Simon also made a general study of the Willmore functional for surfaces in general codimension, relating the value of the functional to several geometric quantities. Such geometric estimates have proven to be relevant in a number of other important works, such as in Ernst Kuwert and Reiner Schätzle's analysis of Willmore flow and in Hubert Bray's proof of the Riemannian Penrose inequality. Simon himself was able to apply his analysis to establish the existence of minimizers of the Willmore functional with prescribed topological type.

With his thesis advisor James Michael, Simon provided a fundamental Sobolev inequality for submanifolds of Euclidean space, the form of which depends only on dimension and on the length of the mean curvature vector. An extension to submanifolds of Riemannian manifolds is due to David Hoffman and Joel Spruck. Due to the geometric dependence of the Michael−Simon and Hoffman−Spruck inequalities, they have been crucial in a number of contexts, including in Schoen and Shing-Tung Yau's resolution of the positive mass theorem and Gerhard Huisken's analysis of mean curvature flow.

Robert Bartnik and Simon considered the problem of prescribing the boundary and mean curvature of a spacelike hypersurface of Minkowski space. They set up the problem as a second-order partial differential equation for a scalar graphing function, giving novel perspective and results for some of the underlying issues previously considered in Shiu-Yuen Cheng and Yau's analysis of similar problems.

Using approximation by harmonic polynomials, Robert Hardt and Simon studied the zero set of solutions of general second-order elliptic partial differential equations, obtaining information on Hausdorff measure and rectifiability. By combining their results with earlier results of Harold Donnelly and Charles Fefferman, they obtained asymptotic information on the sizes of the zero sets of the eigenfunctions of the Laplace-Beltrami operator on a Riemannian manifold.
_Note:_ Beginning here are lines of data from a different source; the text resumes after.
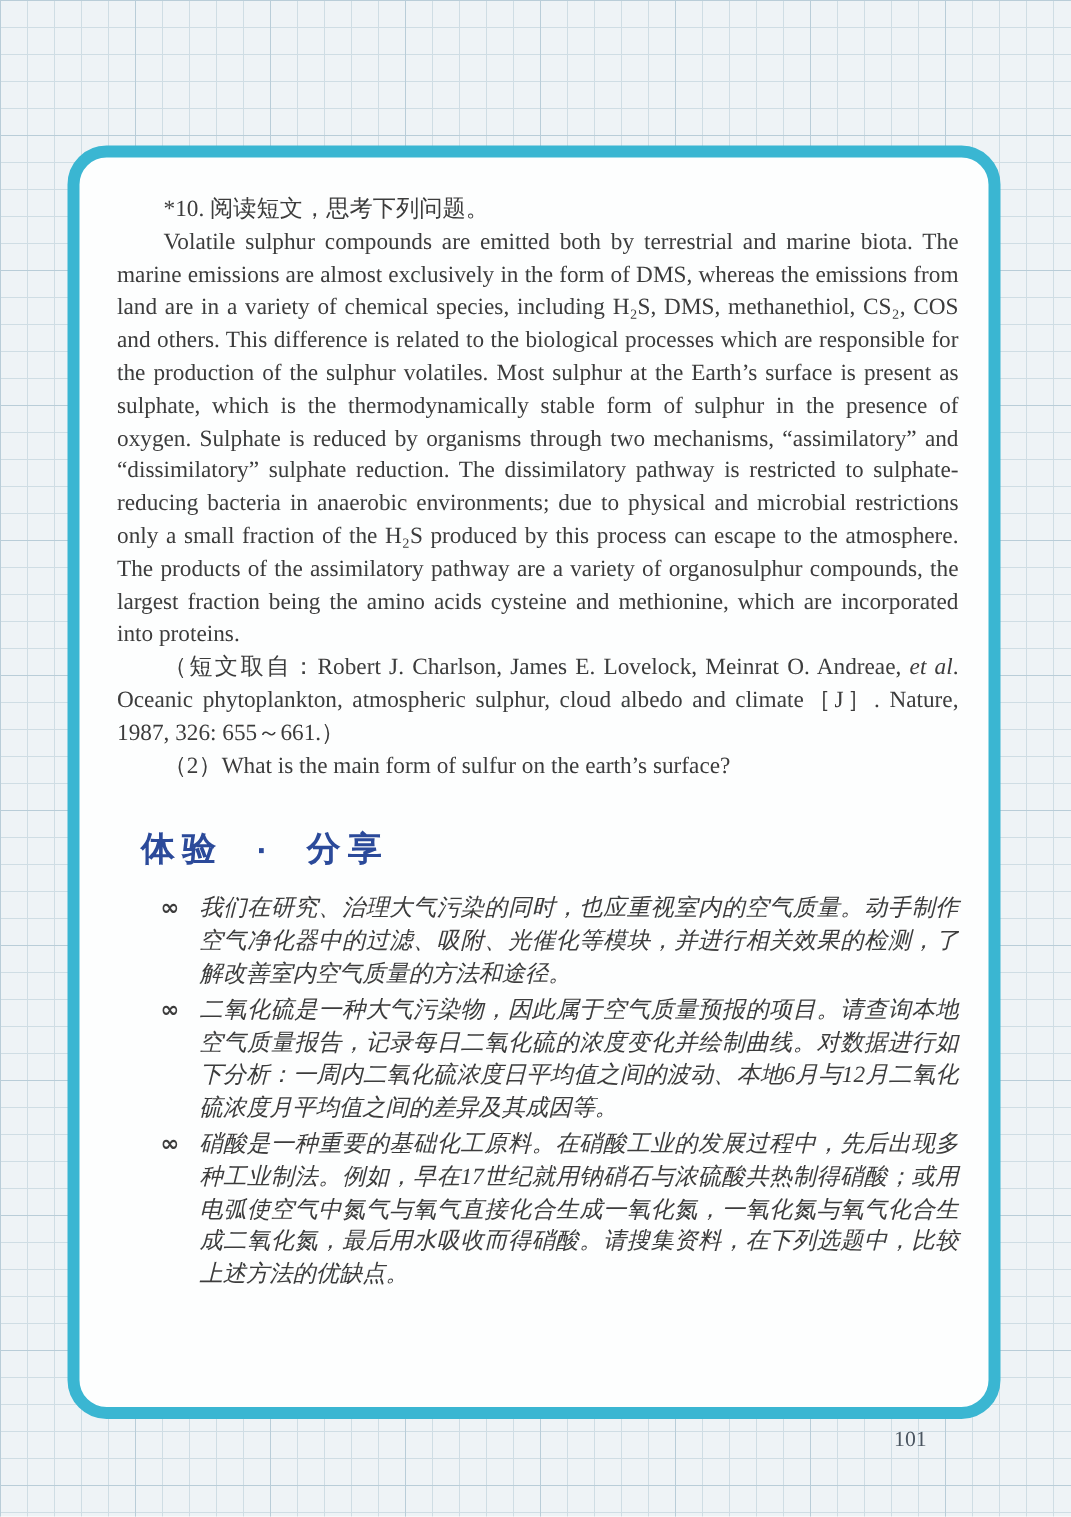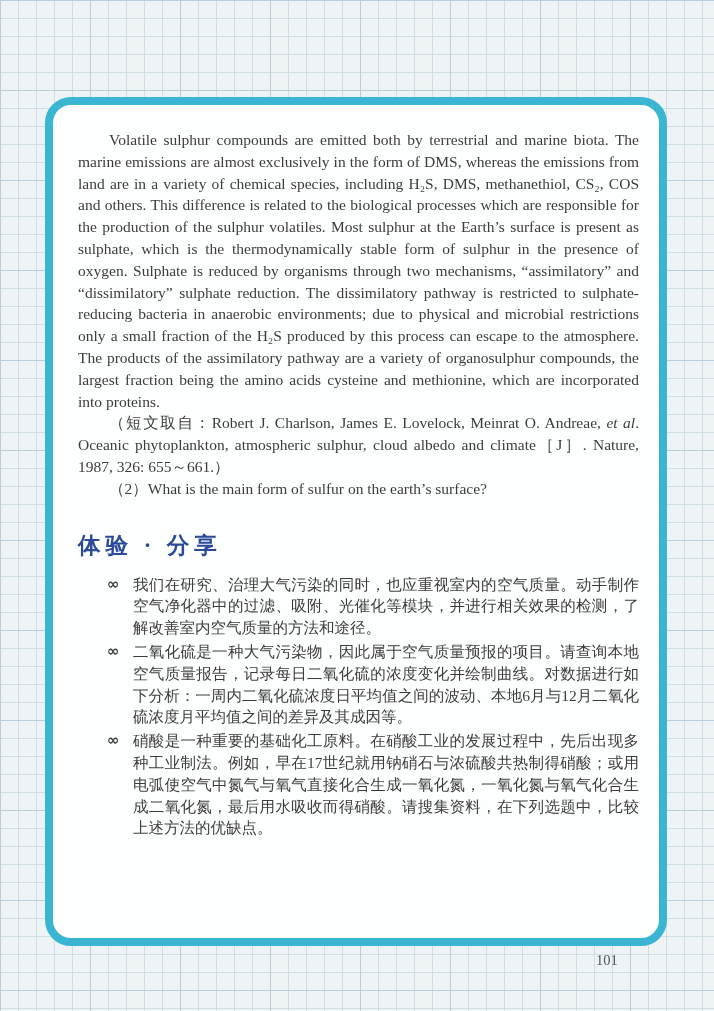--- a/index.html
+++ b/index.html
@@ -75,6 +75,7 @@
 
   <div class="card">
 
+    <p class="heading indent">*10. 阅读短文，思考下列问题。</p>
 
     <p class="passage indent justify">Volatile sulphur compounds are emitted both by terrestrial and marine biota. The marine emissions are almost exclusively in the form of DMS, whereas the emissions from land are in a variety of chemical species, including H₂S, DMS, methanethiol, CS₂, COS and others. This difference is related to the biological processes which are responsible for the production of the sulphur volatiles. Most sulphur at the Earth’s surface is present as sulphate, which is the thermodynamically stable form of sulphur in the presence of oxygen. Sulphate is reduced by organisms through two mechanisms, “assimilatory” and “dissimilatory” sulphate reduction. The dissimilatory pathway is restricted to sulphate-reducing bacteria in anaerobic environments; due to physical and microbial restrictions only a small fraction of the H₂S produced by this process can escape to the atmosphere. The products of the assimilatory pathway are a variety of organosulphur compounds, the largest fraction being the amino acids cysteine and methionine, which are incorporated into proteins.</p>
 

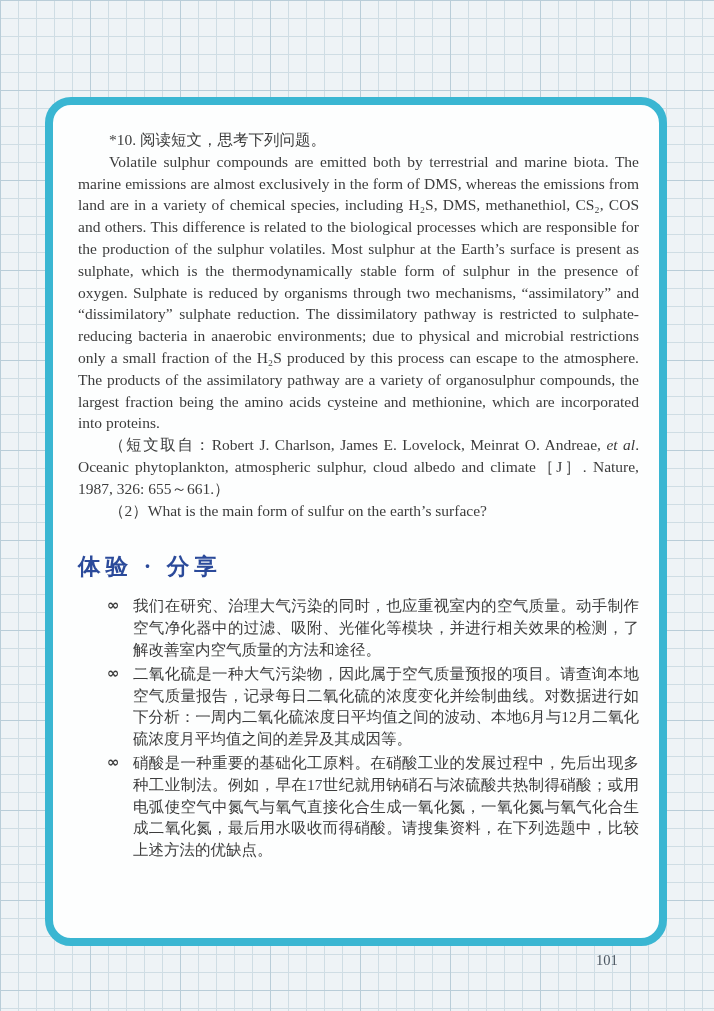--- a/index.html
+++ b/index.html
@@ -36,8 +36,8 @@
   .heading { margin-bottom: 1px; }
   .citation em { }
   .section-title {
-    margin: 31px 0 13px 0;
-    font-family: Liberation Serif, serif;
+    margin: 31px 0 13px 16px;
+    font-family: Liberation Mono, monospace;
     font-weight: bold;
     font-size: 22.5px;
     line-height: 30px;

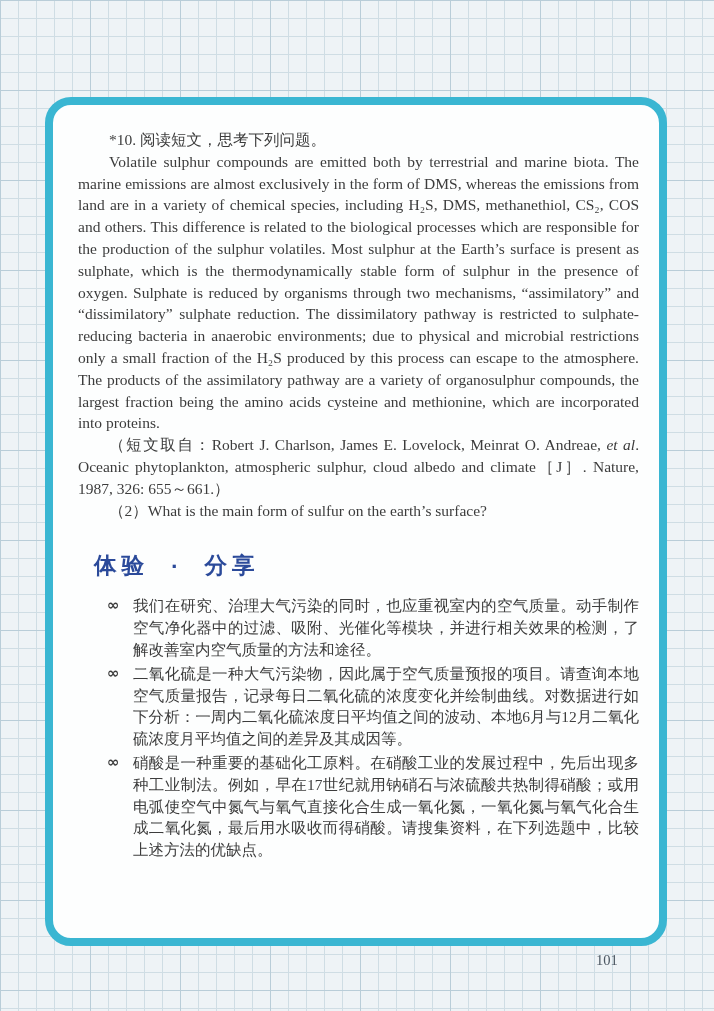--- a/index.html
+++ b/index.html
@@ -57,7 +57,7 @@
     line-height: 21.8px;
     color: #3c3c3c;
   }
-  .topic p { flex: 1; }
+  .topic p { flex: 1; font-style: italic; }
   .page-number {
     position: absolute;
     left: 596px;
Schoen, Simon, and Yau studied stable minimal hypersurfaces of Riemannian manifolds, identifying a simple combination of Simons' formula with the stability inequality which produced various curvature estimates. As a consequence, they were able to re-derive some results of Simons such as the Bernstein theorem in appropriate dimensions. The Schoen−Simon−Yau estimates were adapted from the setting of minimal surfaces to that of "self-shrinking" surfaces by Tobias Colding and William Minicozzi, as part of their analysis of singularities of mean curvature flow. The stable minimal hypersurface theory itself was taken further by Schoen and Simon six years later, using novel methods to provide geometric estimates without dimensional restriction. As opposed to the earlier purely analytic estimates, Schoen and Simon used the machinery of geometric measure theory. The Schoen−Simon estimates are fundamental for the general Almgren–Pitts min-max theory, and consequently for its various applications.

William Meeks, Simon, and Yau obtained a number of remarkable results on minimal surfaces and the topology of three-dimensional manifolds, building in large part on earlier works of Meeks and Yau. Some similar results were obtained around the same time by Michael Freedman, Joel Hass, and Peter Scott.